Islamic law aspires to secure the stability of the cornerstone of society, the family. It is the family that generates the foundation of values of the societal order binding together the various institutions of the government. In this regard, Islam encourages the continuity of the family through the sanctity of marriage.
Sexual morality is highly regarded as a supreme virtue which in other advanced countries is but a part of life. Sexual adventure is just an ordinary thing in the West where immorality is unrestrained and oftentimes results to the disintegration of the institution of marriage and consequently disintegration of society’s other institutions.
The root cause is extramarital sex or unlawful sexual union. To prevent the adverse effect of this in society, it has to be uprooted by blocking the way to it. This is the reason why men and women are segregated and women are ordered to wear hijab (headscarf) to hide the hair and neck and usually has a face veil that covers the face.
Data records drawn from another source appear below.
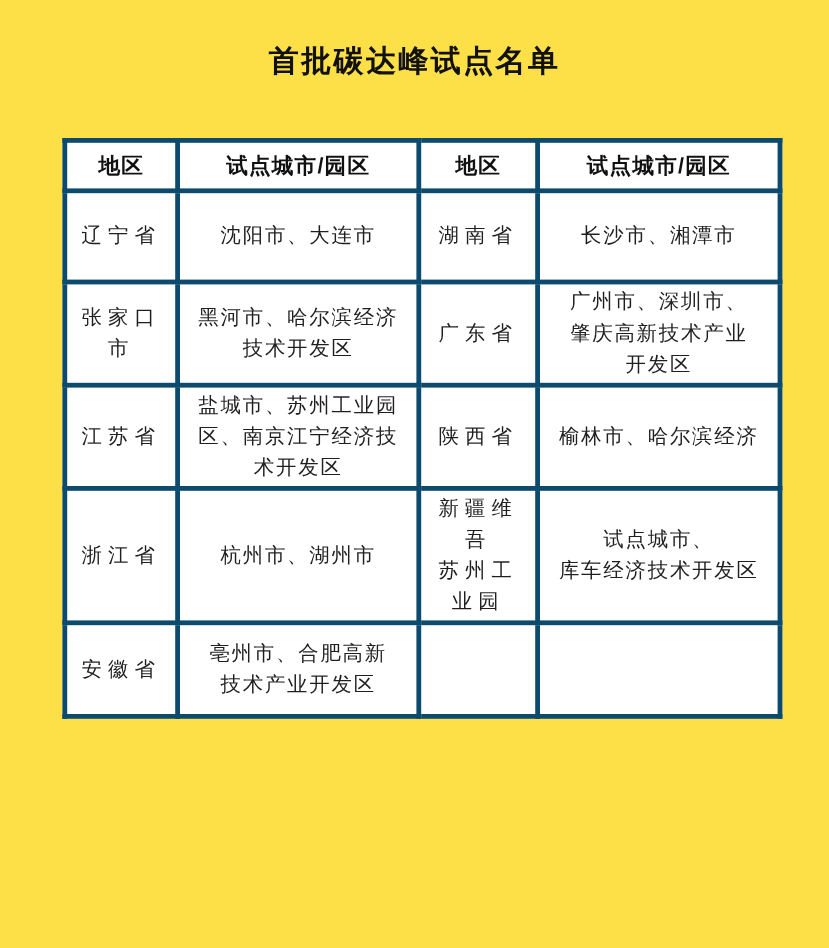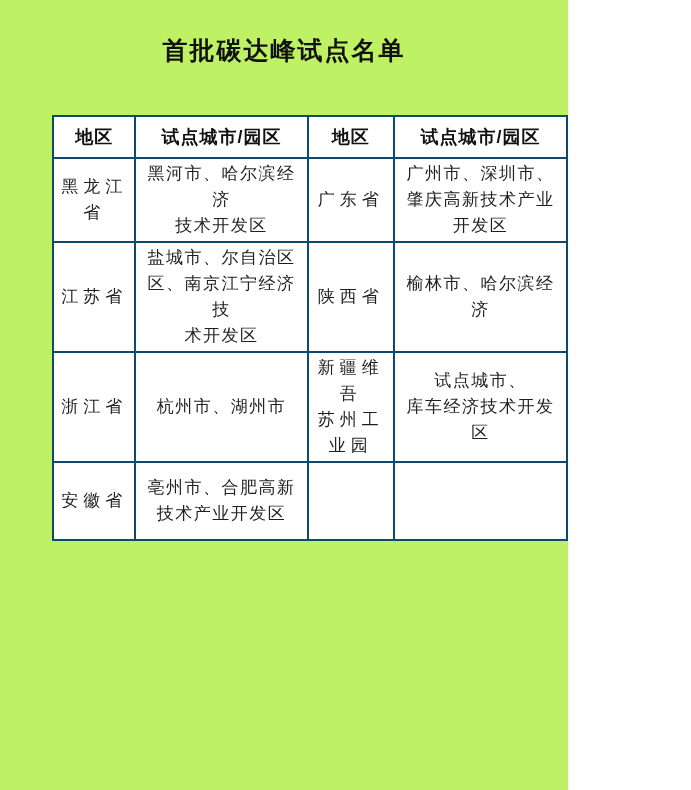--- a/index.html
+++ b/index.html
@@ -9,9 +9,9 @@
   }
   .page {
     position: relative;
-    width: 568px;
+    width: 691px;
     height: 790px;
-    background: #bef264;
+    background: #fde047;
     font-family: "Liberation Serif", "DejaVu Serif", serif;
     color: #1a1a1a;
     overflow: hidden;

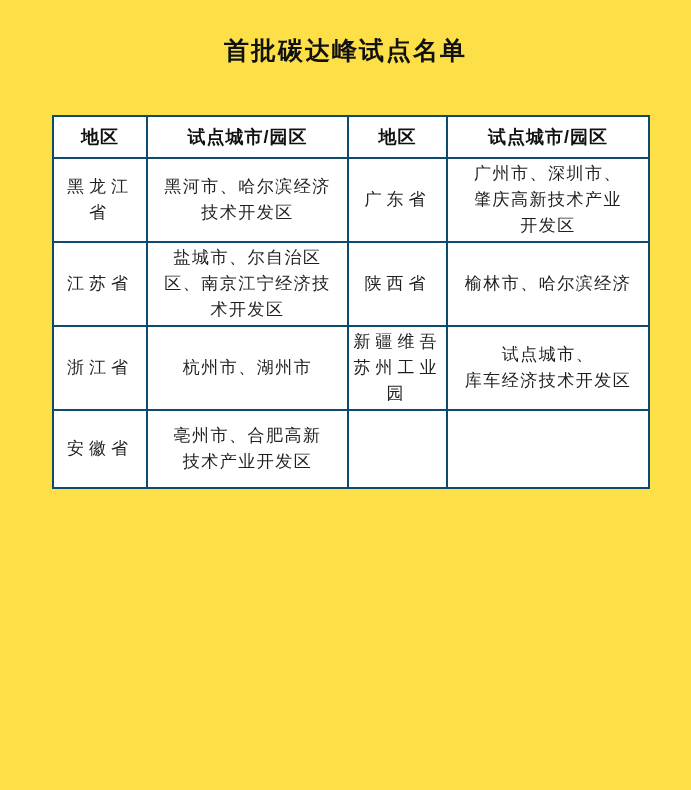--- a/index.html
+++ b/index.html
@@ -39,7 +39,7 @@
   }
   .pilot-table th,
   .pilot-table td {
-    border: 2px solid #0c4a6e;
+    border: 4px solid #0c4a6e;
     text-align: center;
     vertical-align: middle;
     padding: 2px 4px;

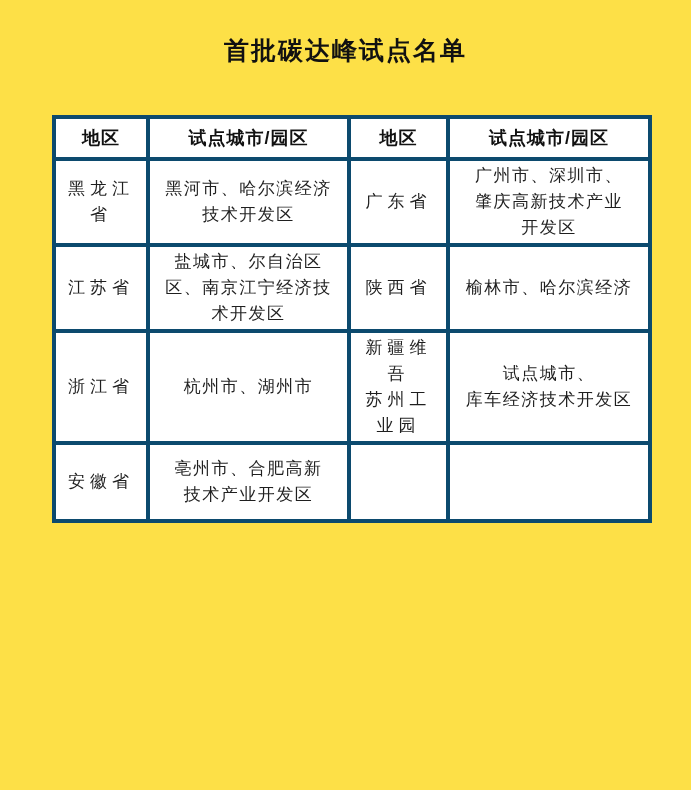--- a/index.html
+++ b/index.html
@@ -98,6 +98,12 @@
       </tr>
     </thead>
     <tbody>
+      <tr class="row-3">
+        <td class="region-cell">辽宁省</td>
+        <td class="cities-cell">沈阳市、大连市</td>
+        <td class="region-cell">湖南省</td>
+        <td class="cities-cell">长沙市、湘潭市</td>
+      </tr>
       <tr class="row-4">
         <td class="region-cell">黑龙江省</td>
         <td class="cities-cell">黑河市、哈尔滨经济

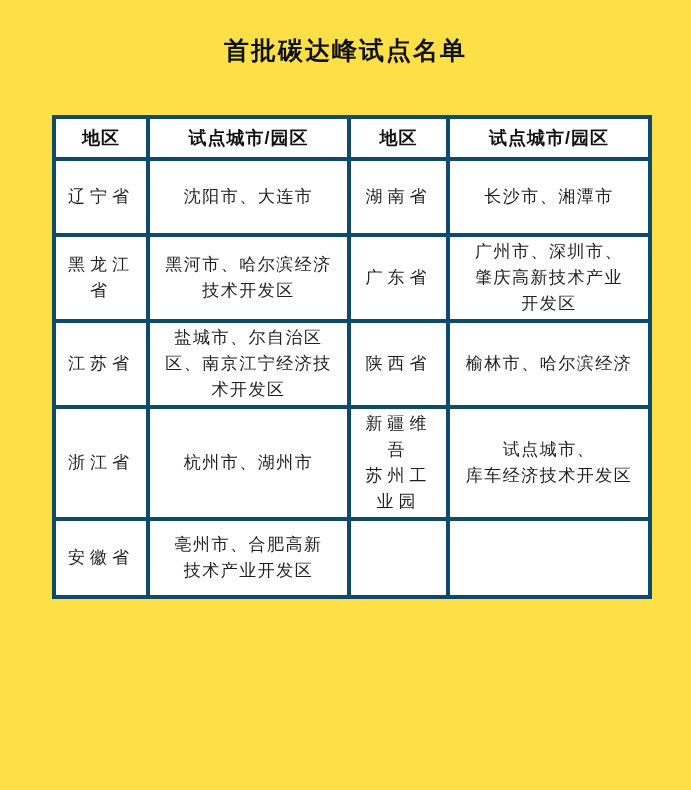--- a/index.html
+++ b/index.html
@@ -105,7 +105,7 @@
         <td class="cities-cell">长沙市、湘潭市</td>
       </tr>
       <tr class="row-4">
-        <td class="region-cell">黑龙江省</td>
+        <td class="region-cell">张家口市</td>
         <td class="cities-cell">黑河市、哈尔滨经济
 技术开发区</td>
         <td class="region-cell">广东省</td>

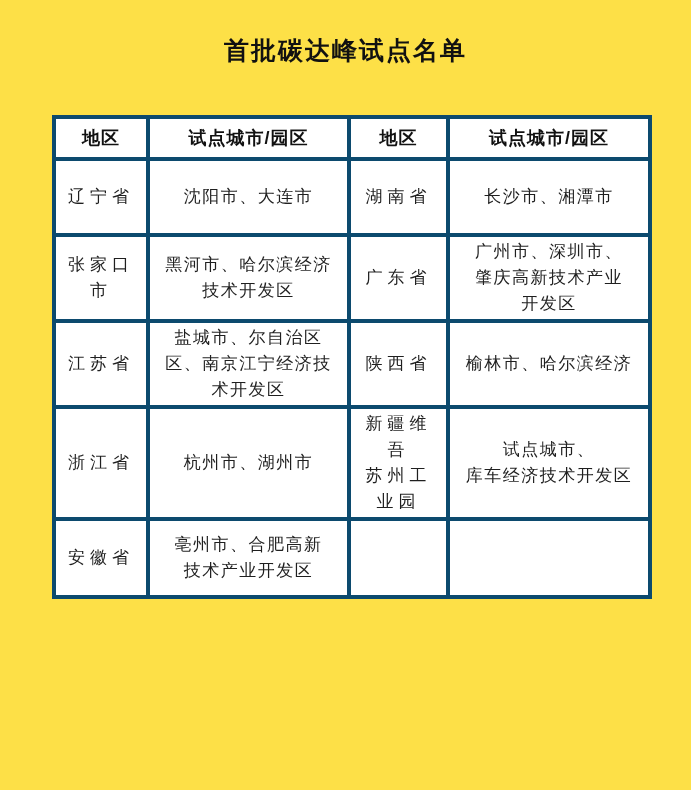--- a/index.html
+++ b/index.html
@@ -115,7 +115,7 @@
       </tr>
       <tr class="row-5">
         <td class="region-cell">江苏省</td>
-        <td class="cities-cell">盐城市、尔自治区
+        <td class="cities-cell">盐城市、苏州工业园
 区、南京江宁经济技
 术开发区</td>
         <td class="region-cell">陕西省</td>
Lashing is whipping or flogging, which connotes savagery, a punishment usually inflicted for conviction of an offense, like drunkenness. At least two witnesses are required to prove acts of drinking. Islamic law not only prohibits drinking of intoxicating liquor but all acts connected with alcohol, such as buying, selling, etc.
Shari’ah is not only concerned about the evil effects on the body but the consequences of it which are detrimental to morality and society. It is aimed at preventing commission of crimes by removing the root cause, thus eliminating or reducing criminality. It is true that the major cause of violence is intoxication.
Restrictions are imposed such as: flogging should not be done under severe heat or cold weather; it must not be inflicted on the naked body, on the head, face and private parts and should not cause wound and must not be confined on a particular part of the body. The whip must be of medium size and the intensity level of beating must be average.
It is said the lashing is done with control and in accord with justice not according to the whims of capricious guards. Flogging according to the President of the International Court of Justice is not a severe, inhuman punishment.
Depriving a person of any part of his body is mutilation. This is a punishment for theft or armed robbery where there is cutting off of hand or amputation. This is practiced to protect rightful ownership of property. Accordingly, it is said that this kind of punishment must be seen in the context of social security. The aim of the law is to create a society where nobody is forced by circumstances to steal.
Inasmuch as rights and duties are reciprocal in Islam, it cannot impose a duty without granting a corresponding right. If the State failed to provide its people of the basic necessities in life, such as, food, clothing and shelter, it has no right to impose the penalty for theft. It was in this construct when the cutting off of hand was waived during times of hunger and starvation.
The elements of the crime include two reliable witnesses and that the property stolen is sufficiently secured and the accused is mature and sane person and not forced by circumstances to commit the crime. The evidence that only 6 times the punishment was executed in 400 years proves that it was meant to prevent crime. Again, it is confessed that the punishment is carried out in humanely manner.
Muslim people consider Islamic law as the only perfect system of justice capable of solving all problems including criminality because it is believed to have been ordained by God. Muslims believe that punishment generates attitudes of disdain for crime and get rid of all the root causes of crime thus creating a crime-free society.